Первые две строчки – знаковые для поэзии Серебряного века – отсылают к М. Цветаевой (версты), А. Ахматовой (белая стая), А. Блоку (черный бокал), О. Мандельштаму (аониды) и В. Маяковскому (желтая кофта). Далее, процитировав В. Хлебникова (крылышкуя), автор обрушивается на литературных критиков, «разбирающих стихи на запчасти» и заканчивает на трагической ноте:
(последний поэт, наблюдая орду,
над поэзией русской подводит черту
ржавой бритвой на тонком запястье).
«Последний поэт» – стихотворение Баратынского о «питомце Аполлона», погребающем в морской пучине «свои мачты, свой бесполезный дар». «Орда», возможно, намекает на цикл Н. Тихонова, а «ржавая бритва» – на стихи Хлебникова об эго-футуристе Иване Игнатьеве, покончившего с собой именно таким образом. Или припомнились Лосеву строки А. Тарковского о судьбе, преследующей художников: «Когда судьба по следу шла за нами, / Как сумасшедший с бритвою в руке»?..
Тем не менее, и в своих последних стихах Л. Лосев не отрекался ни от русской поэзии, ни от своего стиля, – и по-прежнему не желал видеть в одном ряду с собой «косноязычащего (причастие вместо прилагательного. – Л. Б.) раздолбан» и всякую «шваль», кривляющую язык. Себя он сравнивал с «говорящим попугаем», озаглавив так последний цикл с эпиграфом: «Попугай говорящий, но говорящий редко, / только по-русски и только одно…» И еще, с большей самоиронией: «…в отставке барабанщик вашей козы». Поэт, как и прежде, напоминает нам то о сказке, «где в мудром лбу красавицы звезда»; то о Кузмине, который шагает в кабаре, а в это время людей сажают «в подвал Чека». И по-прежнему мы замечаем эпатажные словечки («попсовая тварь», «низколобая сволочь»), и паронимы (Содом-сойдём-зайдём), и переделанные поговорки («с кола рвалось мочало»), и насмешливые образы («Золотого купола редиска. / Звонницы издерганные нервы»).
По аналогии с гаспаровским определением стиля ранней и поздней Цветаевой как «поэтики быта» и «поэтики слова», можно охарактеризовать поэтическую манеру Льва Лосева как «поэтику игры» с добавлением – «в звуки, в слова, в цитаты»; игры ироничной и невеселой одновременно, с привкусом «соли и горечи».
…а мы в последний вспомним час,
как мы природу обучали
игре то смеха, то печали,
да в дурака, да в поддавки,
в чем мы особенно ловки.
(«Сидя на стуле в июле»)
Цфат, Израиль
* Бельская Л. Л. Лингвистическая поэтика И. Бродского. – «Русская речь», 2009, № 6.
**Вейдле В. Эмбриология поэзии.
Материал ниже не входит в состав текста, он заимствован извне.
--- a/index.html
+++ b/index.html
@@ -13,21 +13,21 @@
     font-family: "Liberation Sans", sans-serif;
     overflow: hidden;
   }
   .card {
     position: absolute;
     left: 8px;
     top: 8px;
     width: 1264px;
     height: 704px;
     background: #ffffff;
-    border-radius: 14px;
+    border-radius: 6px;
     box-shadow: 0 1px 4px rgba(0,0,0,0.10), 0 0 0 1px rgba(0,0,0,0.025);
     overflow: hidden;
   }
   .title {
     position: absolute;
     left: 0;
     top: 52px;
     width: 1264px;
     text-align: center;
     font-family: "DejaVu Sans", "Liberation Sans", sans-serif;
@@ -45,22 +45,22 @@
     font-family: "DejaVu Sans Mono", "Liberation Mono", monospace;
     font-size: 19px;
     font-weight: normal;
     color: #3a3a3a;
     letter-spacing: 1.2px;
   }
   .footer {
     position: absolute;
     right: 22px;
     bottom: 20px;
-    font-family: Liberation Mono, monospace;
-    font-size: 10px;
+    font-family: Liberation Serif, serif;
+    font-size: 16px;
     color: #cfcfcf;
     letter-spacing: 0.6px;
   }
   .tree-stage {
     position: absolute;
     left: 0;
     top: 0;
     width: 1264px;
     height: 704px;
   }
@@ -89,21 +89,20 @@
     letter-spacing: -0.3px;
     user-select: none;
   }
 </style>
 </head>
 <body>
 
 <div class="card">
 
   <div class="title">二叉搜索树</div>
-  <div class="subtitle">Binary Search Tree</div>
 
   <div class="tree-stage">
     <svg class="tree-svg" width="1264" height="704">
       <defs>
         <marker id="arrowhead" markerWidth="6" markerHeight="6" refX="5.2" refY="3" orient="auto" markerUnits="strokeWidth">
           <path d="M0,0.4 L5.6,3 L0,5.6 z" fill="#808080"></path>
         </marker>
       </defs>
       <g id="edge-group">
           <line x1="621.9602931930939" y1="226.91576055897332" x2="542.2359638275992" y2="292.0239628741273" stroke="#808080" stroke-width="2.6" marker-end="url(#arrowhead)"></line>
Ст. по поэтике и теории искусства. – М., 2002. Сс.117-190.
***Гаспаров М. Л. Марина Цветаева: от поэтики быта к поэтике слова. В кн.: Гаспаров М. Л. Избр. статьи. – М.: НЛО. 1995. Сс. 307-315.
****Григорьев В. П. Поэтика слова. – М., 1979. С. 263.
*См., к примеру, цветаевские «Стихи к Блоку», где «имя из пяти букв» затем звучит в словосочетаниях «голубой глоток» и «сон глубок»; а в «Определении поэзии» Пастернака неназванный «звук» слышен в свисте, щелканье, слезах, звезде (Топоров В. И. К исследованию анаграмматических структур. — В кн.: Исследования по структуре текста. — М.: «Наука»,1987. Сс. 193-237).